Results (compiled against the real headers; `memory/vecsim_malloc.cpp` +
`memory/vecsim_base.cpp` linked):

- Snapshot query stayed **bit-identical** across thousands of lock-free reads
during ~1–2.4M concurrent writer ops; the live graph provably diverged.
- **ThreadSanitizer: clean** (no data race) — the lock-free read path is sound.
- **ASan/UBSan/LeakSan: clean** — the `copyTo` FAM logic and the refcounted
buffer deleter are memory-safe, no leaks.
- Allocator bytes grew while the snapshot was held (pinned COW versions) and
**dropped on release** (automatic reclamation).

This answers "is it implementable against VecSim's actual node representation?"
— yes. The remaining work is integration scope (wiring COW through the real
HNSW read/write paths, the batch iterator, the tiered index, and RediSearch),
not a feasibility unknown.

## Prototype findings

Prototypes are in `prototypes/` (standalone). A/B/C use `g++ -O2 -std=c++20`;
the POC additionally links two VecSim `memory/*.cpp` files (see its header).
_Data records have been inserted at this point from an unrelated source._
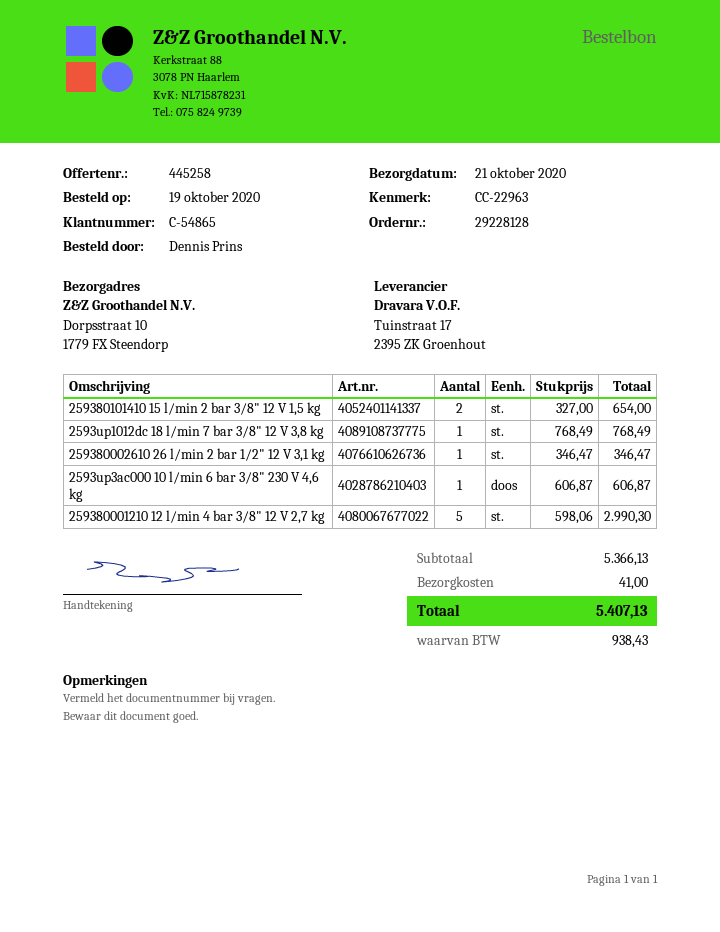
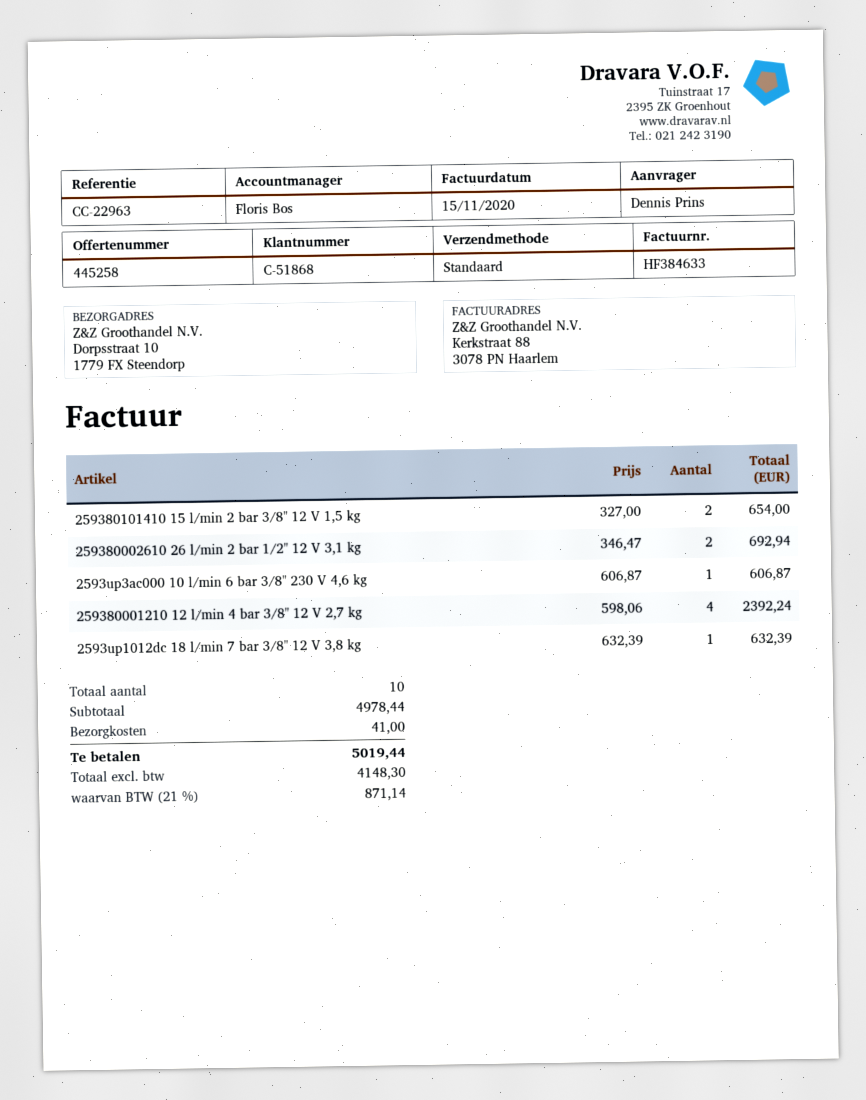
customer number: C-54865 -> C-51868
2593up1012dc 18 l/min 7 bar 3/8" 12 V 3,8 kg: 1 x 768.49 = 768.49 -> 1 x 632.39 = 632.39
259380002610 26 l/min 2 bar 1/2" 12 V 3,1 kg: 1 x 346.47 = 346.47 -> 2 x 346.47 = 692.94
259380001210 12 l/min 4 bar 3/8" 12 V 2,7 kg: 5 x 598.06 = 2990.30 -> 4 x 598.06 = 2392.24
subtotal: 5366.13 -> 4978.44
tax: 938.43 -> 871.14
total: 5407.13 -> 5019.44

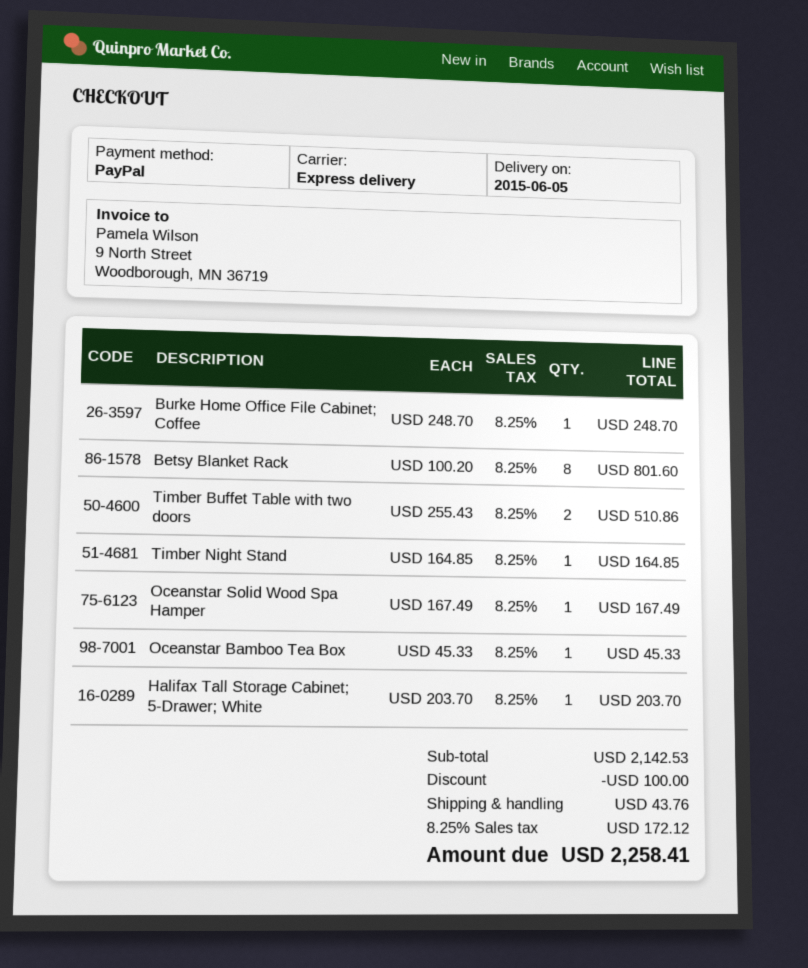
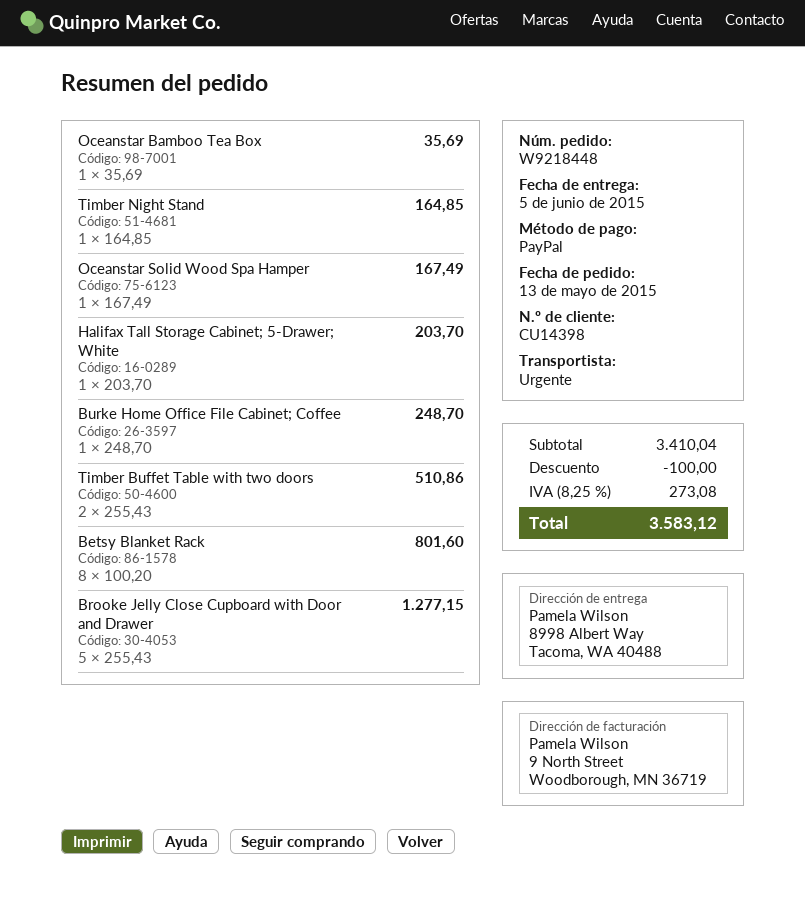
Oceanstar Bamboo Tea Box: 1 x 45.33 = 45.33 -> 1 x 35.69 = 35.69
Brooke Jelly Close Cupboard with Door and Drawer: none -> 5 x 255.43 = 1277.15
subtotal: 2142.53 -> 3410.04
shipping: 43.76 -> none
tax: 8.25% = 172.12 -> 8.25% = 273.08
total: 2258.41 -> 3583.12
- **C — `block_deepcopy.cpp`:** validates the `copyTo` algorithm (FAM links +
fresh mutex + independent incoming-edges) on a multi-level node. PASSED.
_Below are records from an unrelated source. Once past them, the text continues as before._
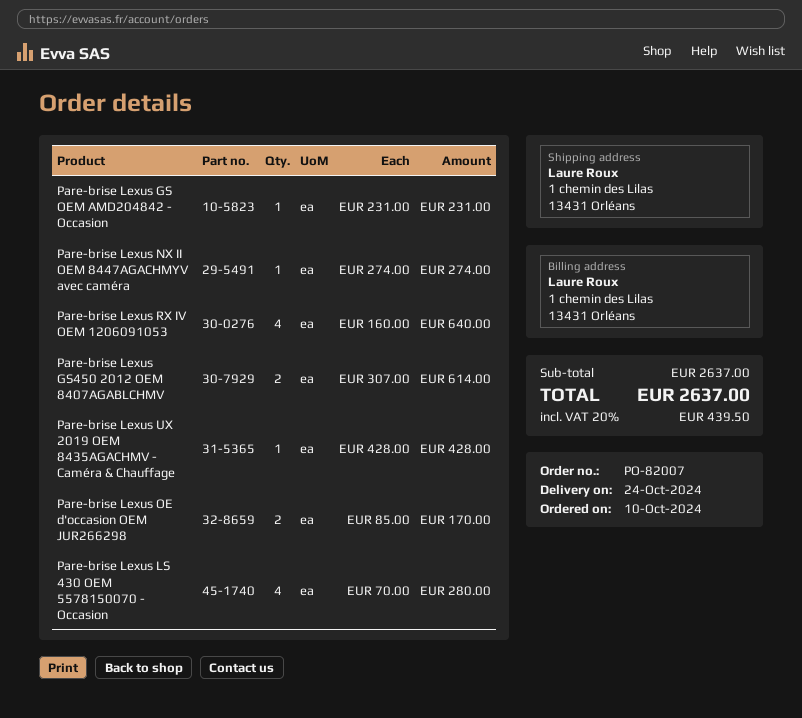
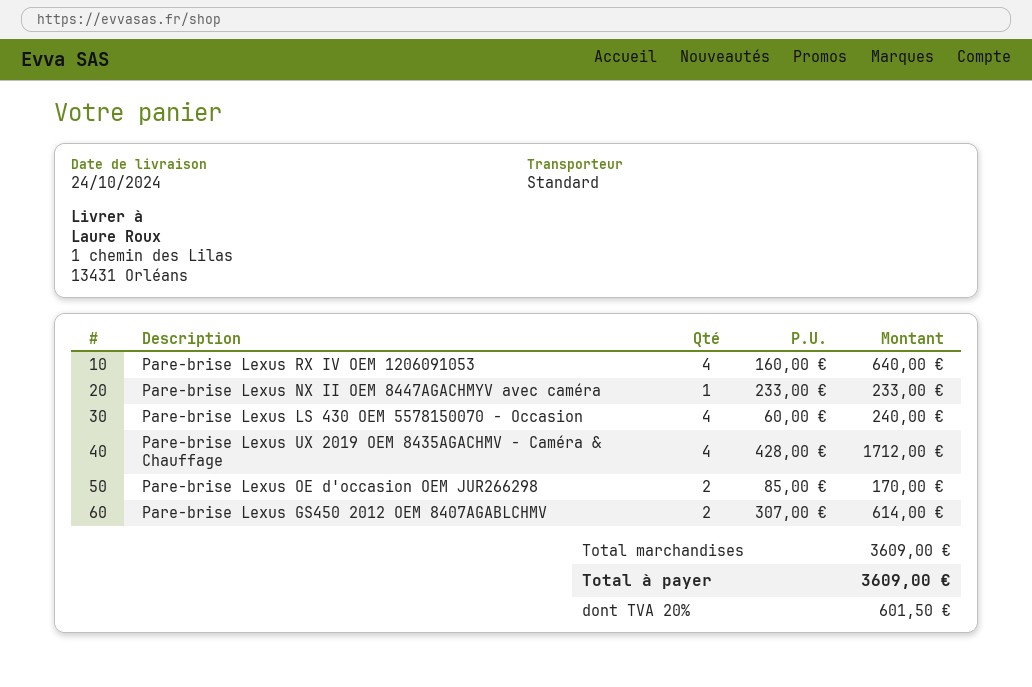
Pare-brise Lexus GS OEM AMD204842 - Occasion: 1 x 231.00 = 231.00 -> none
Pare-brise Lexus NX II OEM 8447AGACHMYV avec caméra: 1 x 274.00 = 274.00 -> 1 x 233.00 = 233.00
Pare-brise Lexus UX 2019 OEM 8435AGACHMV - Caméra & Chauffage: 1 x 428.00 = 428.00 -> 4 x 428.00 = 1712.00
Pare-brise Lexus LS 430 OEM 5578150070 - Occasion: 4 x 70.00 = 280.00 -> 4 x 60.00 = 240.00
subtotal: 2637.00 -> 3609.00
tax: 20% = 439.50 -> 20% = 601.50
total: 2637.00 -> 3609.00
**A — `cow_snapshot.cpp` (mechanism): PASSED.** O(1) capture; a snapshot stayed
bit-identical (checksum invariant) through **2.4M concurrent writes** with no
lock during iteration; the live index diverged; dropping the snapshot freed
exactly the COW'd-away versions automatically (276 → 212 live blocks). Confirms
the refcount-driven COW is correct, lock-free for readers, and self-cleaning.
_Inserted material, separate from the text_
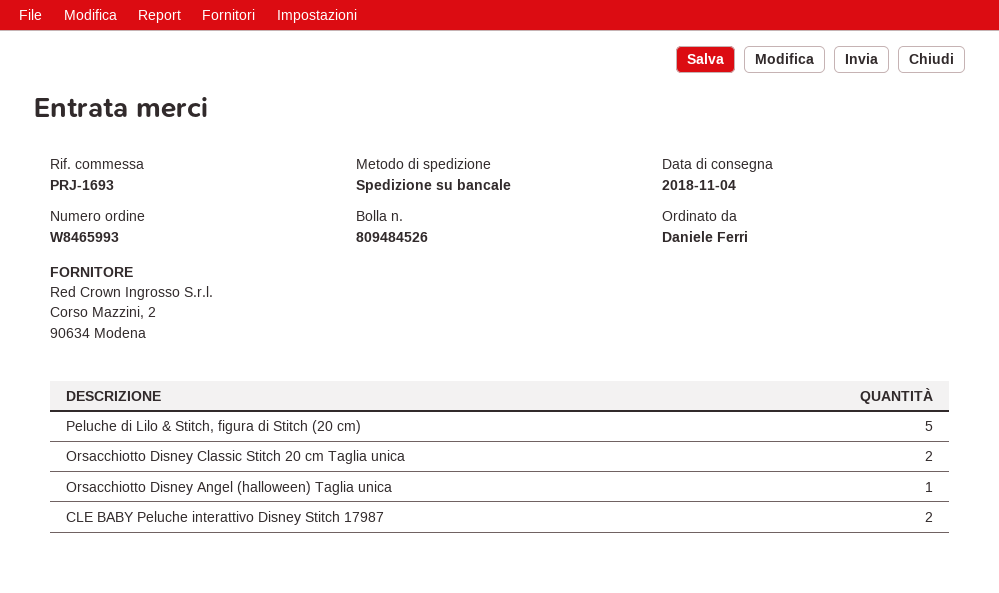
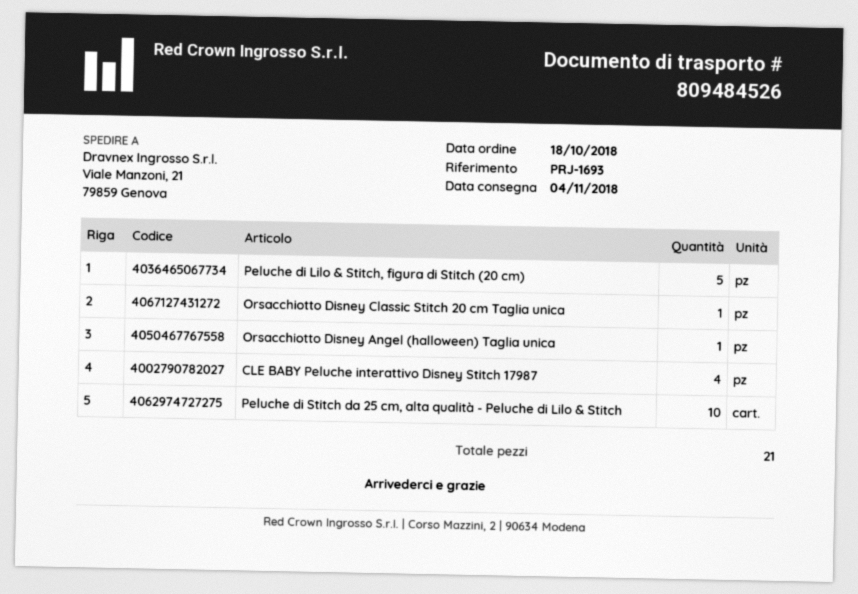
Orsacchiotto Disney Classic Stitch 20 cm Taglia unica: 2 -> 1
CLE BABY Peluche interattivo Disney Stitch 17987: 2 -> 4
Peluche di Stitch da 25 cm, alta qualità - Peluche di Lilo & Stitch: none -> 10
**B — `read_indirection_bench.cpp` (read cost): layout matters a lot.**
Dependent random walk, 1M elements, dim-128 distance per visit:

| layout | lookup-only | vs flat |
|---|---|---|
| `vector<DataBlock>` (today, flat) | ~9.9 ns | — |
| `shared_ptr<vector<Block>>` (blocks by value) | ~8.2 ns | ~0% |
| **`shared_ptr<vector<Block{shared_ptr buf}>>`** (chosen) | ~9.0 ns | **~0%** |
| `shared_ptr<vector<shared_ptr<Block>>>` | ~15.7 ns | **+58%** |

With a realistic distance calc per visit, the scattered `shared_ptr<Block>`
layout still cost **+23%** end-to-end. **Conclusion: the cost is the per-block
`shared_ptr` heap scatter, not the root indirection.** Contiguous headers +
refcounted buffer recover flat-speed reads, so the chosen structure imposes
**no read regression** while keeping per-block COW.

### Decision recorded: why not a "mutate-in-place + per-snapshot overlay"

An overlay (keep the live index flat, copy a block into a side map just before a
writer mutates it in place) would also avoid the read tax. **Rejected:** a
lock-free snapshot reader that misses the overlay and reads the live block can
**race** a writer that inserts-then-mutates that same block, yielding a
*newer-than-T* read. In-place mutation is not cleanly lock-free. The rooted COW
wins because snapshots read **immutable** versions — writers only ever create
*new* blocks, never touch a block a snapshot holds. This is the property that
makes "release the lock and iterate during writes" actually safe.

## Fallback

If the trivially-copyable-block refactor (cost #2) proves too invasive, fall
back to **safety-only weak consistency**: keep the flat layout, capture the
backbone + `curElementCount` under the lock, gate slot reuse by an owner
horizon. Lock-free and crash-safe, excludes nodes added after T, but does not
isolate edge drift among existing nodes.